一行人一路向著明軍的廢寨而去。沿途不斷地碰到巡邏的小股海匪們,比起在海邊遇到的難民一般的海盜來要顯得要精悍些,顯示他們離諸彩老的中軍越來越近了。
不過,就算以林佰光不專業的眼光看,諸彩老的陸上營寨并不見得高明,一看就是毫無章法的隨意安插的,崗哨、巡邏隊都很隨意,不少地方的設防非常松懈,徒居其表。
這樣一支看起來水平就一般海盜人馬。也能屢次登陸,深入內地搶劫州縣,而且多半還是所向披靡了。要么他最強的人馬不在南日島,要么就是他的對手實在太濫。林佰光認為后者的可能性比較大。

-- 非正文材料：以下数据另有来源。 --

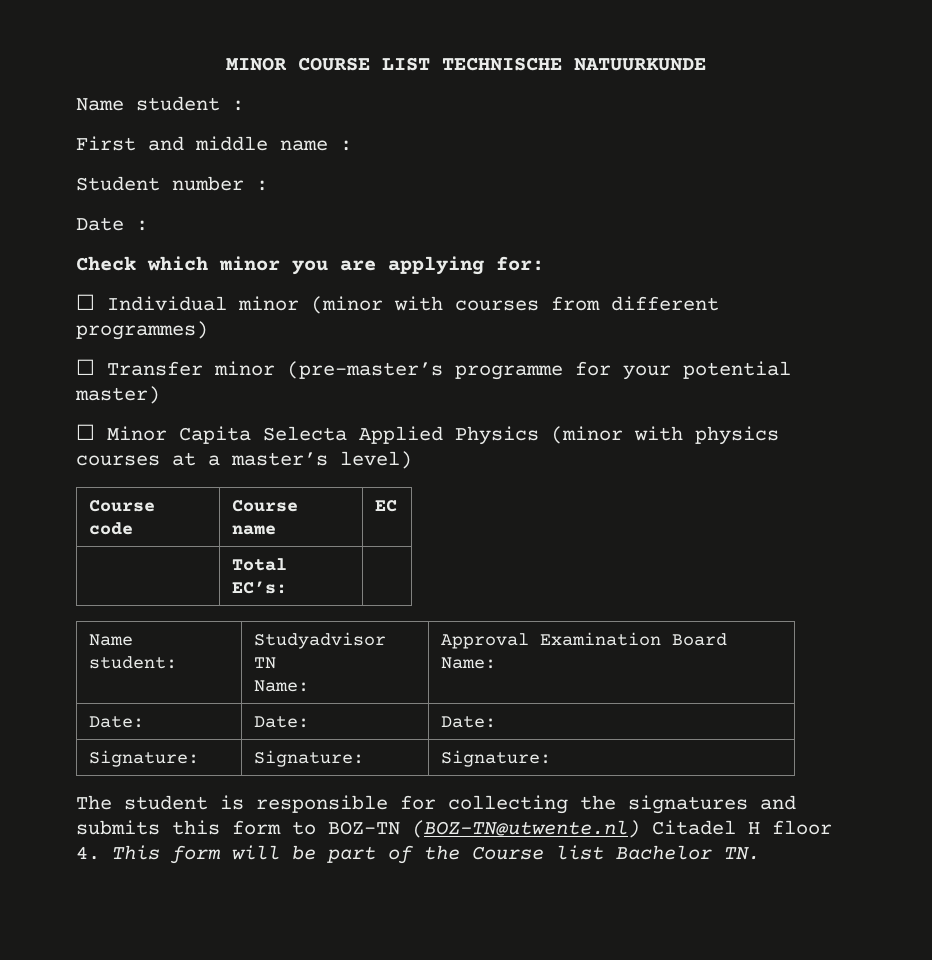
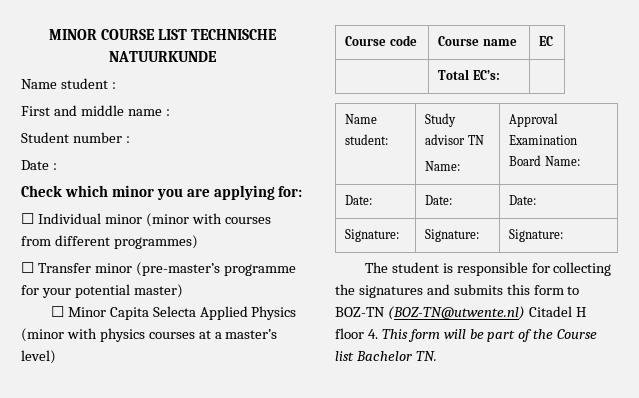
- Name student: | Studyadvisor TN
+ Name student: | Study advisor TN

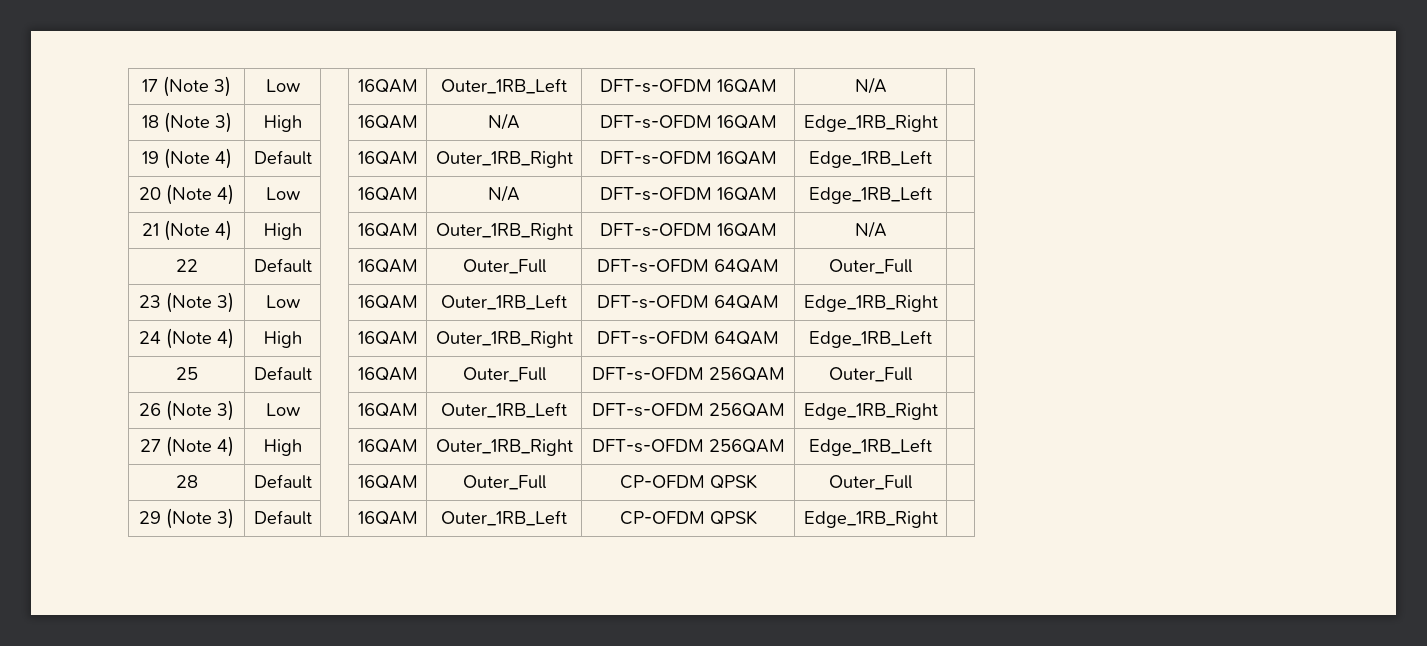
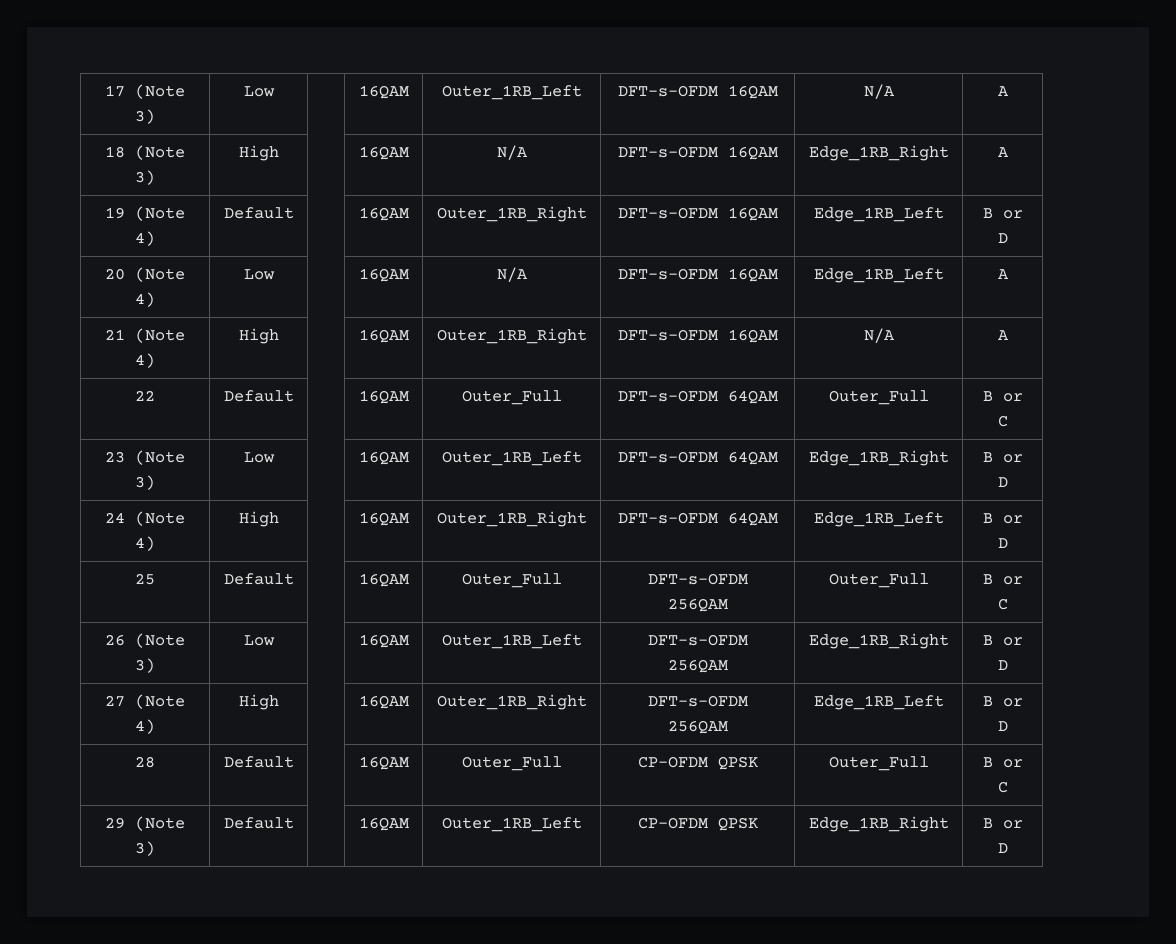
- 17 (Note 3) | Low | | 16QAM | Outer_1RB_Left | DFT-s-OFDM 16QAM | N/A |
+ 17 (Note 3) | Low | | 16QAM | Outer_1RB_Left | DFT-s-OFDM 16QAM | N/A | A
- 18 (Note 3) | High | | 16QAM | N/A | DFT-s-OFDM 16QAM | Edge_1RB_Right |
+ 18 (Note 3) | High | | 16QAM | N/A | DFT-s-OFDM 16QAM | Edge_1RB_Right | A
- 19 (Note 4) | Default | | 16QAM | Outer_1RB_Right | DFT-s-OFDM 16QAM | Edge_1RB_Left |
+ 19 (Note 4) | Default | | 16QAM | Outer_1RB_Right | DFT-s-OFDM 16QAM | Edge_1RB_Left | B or D
- 20 (Note 4) | Low | | 16QAM | N/A | DFT-s-OFDM 16QAM | Edge_1RB_Left |
+ 20 (Note 4) | Low | | 16QAM | N/A | DFT-s-OFDM 16QAM | Edge_1RB_Left | A
- 21 (Note 4) | High | | 16QAM | Outer_1RB_Right | DFT-s-OFDM 16QAM | N/A |
+ 21 (Note 4) | High | | 16QAM | Outer_1RB_Right | DFT-s-OFDM 16QAM | N/A | A
- 22 | Default | | 16QAM | Outer_Full | DFT-s-OFDM 64QAM | Outer_Full |
+ 22 | Default | | 16QAM | Outer_Full | DFT-s-OFDM 64QAM | Outer_Full | B or C
- 23 (Note 3) | Low | | 16QAM | Outer_1RB_Left | DFT-s-OFDM 64QAM | Edge_1RB_Right |
+ 23 (Note 3) | Low | | 16QAM | Outer_1RB_Left | DFT-s-OFDM 64QAM | Edge_1RB_Right | B or D
- 24 (Note 4) | High | | 16QAM | Outer_1RB_Right | DFT-s-OFDM 64QAM | Edge_1RB_Left |
+ 24 (Note 4) | High | | 16QAM | Outer_1RB_Right | DFT-s-OFDM 64QAM | Edge_1RB_Left | B or D
- 25 | Default | | 16QAM | Outer_Full | DFT-s-OFDM 256QAM | Outer_Full |
+ 25 | Default | | 16QAM | Outer_Full | DFT-s-OFDM 256QAM | Outer_Full | B or C
- 26 (Note 3) | Low | | 16QAM | Outer_1RB_Left | DFT-s-OFDM 256QAM | Edge_1RB_Right |
+ 26 (Note 3) | Low | | 16QAM | Outer_1RB_Left | DFT-s-OFDM 256QAM | Edge_1RB_Right | B or D
- 27 (Note 4) | High | | 16QAM | Outer_1RB_Right | DFT-s-OFDM 256QAM | Edge_1RB_Left |
+ 27 (Note 4) | High | | 16QAM | Outer_1RB_Right | DFT-s-OFDM 256QAM | Edge_1RB_Left | B or D
- 28 | Default | | 16QAM | Outer_Full | CP-OFDM QPSK | Outer_Full |
+ 28 | Default | | 16QAM | Outer_Full | CP-OFDM QPSK | Outer_Full | B or C
- 29 (Note 3) | Default | | 16QAM | Outer_1RB_Left | CP-OFDM QPSK | Edge_1RB_Right |
+ 29 (Note 3) | Default | | 16QAM | Outer_1RB_Left | CP-OFDM QPSK | Edge_1RB_Right | B or D

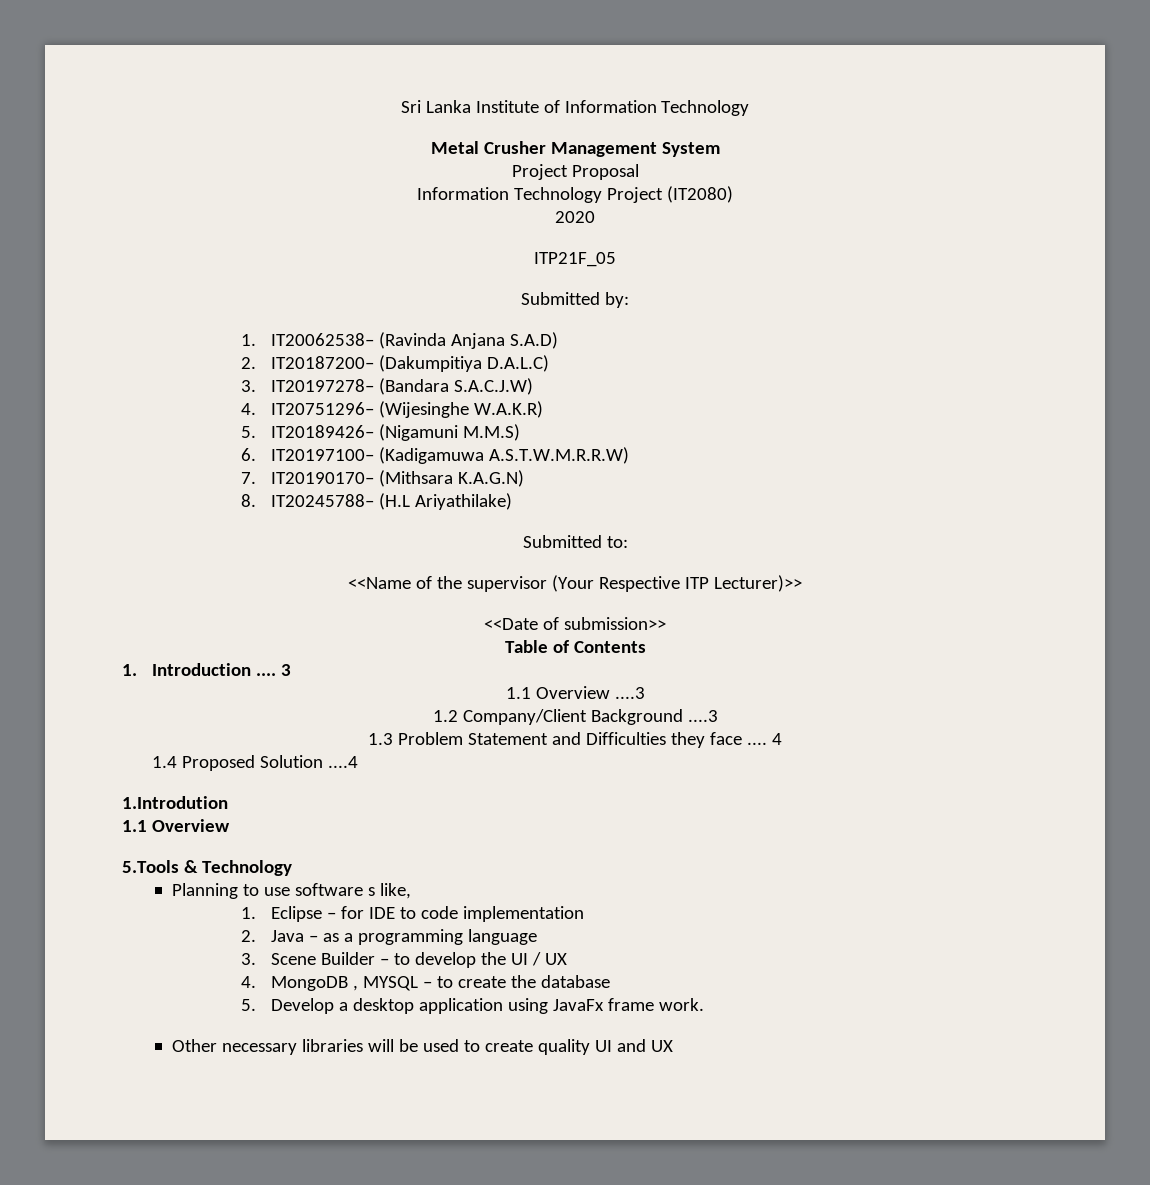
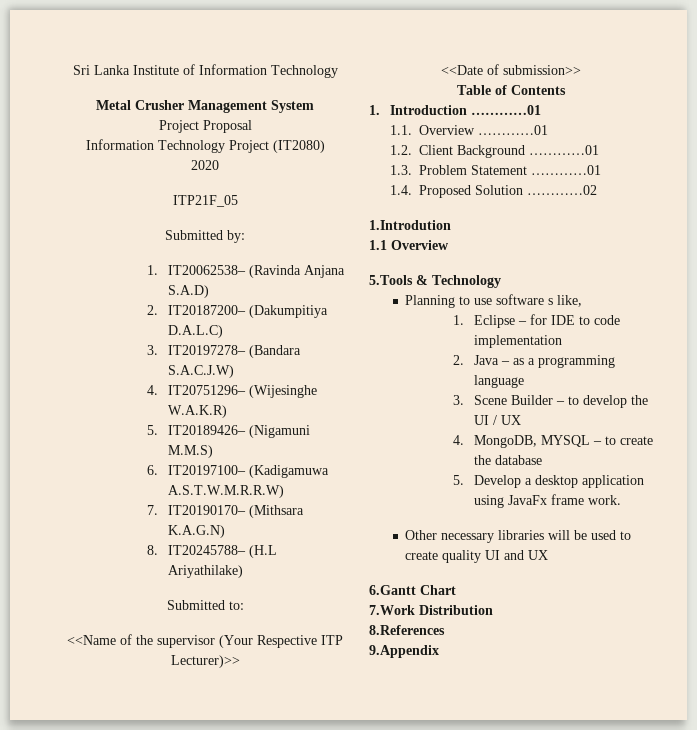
- 1. Introduction .... 3
- 1.1 Overview ....3
- 1.2 Company/Client Background ....3
- 1.3 Problem Statement and Difficulties they face .... 4
- 1.4 Proposed Solution ....4
+ 1. Introduction …………01
+ 1.1. Overview …………01
+ 1.2. Client Background …………01
+ 1.3. Problem Statement …………01
+ 1.4. Proposed Solution …………02
- 4. MongoDB , MYSQL – to create the database
+ 4. MongoDB, MYSQL – to create the database
+ 6.Gantt Chart
+ 7.Work Distribution
+ 8.References
+ 9.Appendix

明軍的戰斗力的評估,在穿越集團中一直有兩種極端,一種是覺得不堪一擊,大有幾百人槍就能打遍廣東乃至直取南京的。一種是覺得敵人再濫也是正規軍,我們再強也是業余選手,沒有全身裝甲、AK47、馬克沁機槍就難以取勝。
現在看來,起碼廣東福建的明軍是沒什么好怕的,諸彩老如此水平的人馬也能縱橫廣東福建兩省,讓明軍無可奈何,以臨高縣保安團的裝備、訓練和紀律水準來看,以一敵十不見得行,打敗三四倍的敵人是毫無懸念的。
又走了一陣,雖然還隔著較遠的距離,但是晴空之下林佰光還是能夠清楚地看到寨子上的大旗上面繡著著斗大的“諸”字,旁邊還有一面旗幟,繡著“三軍司令”。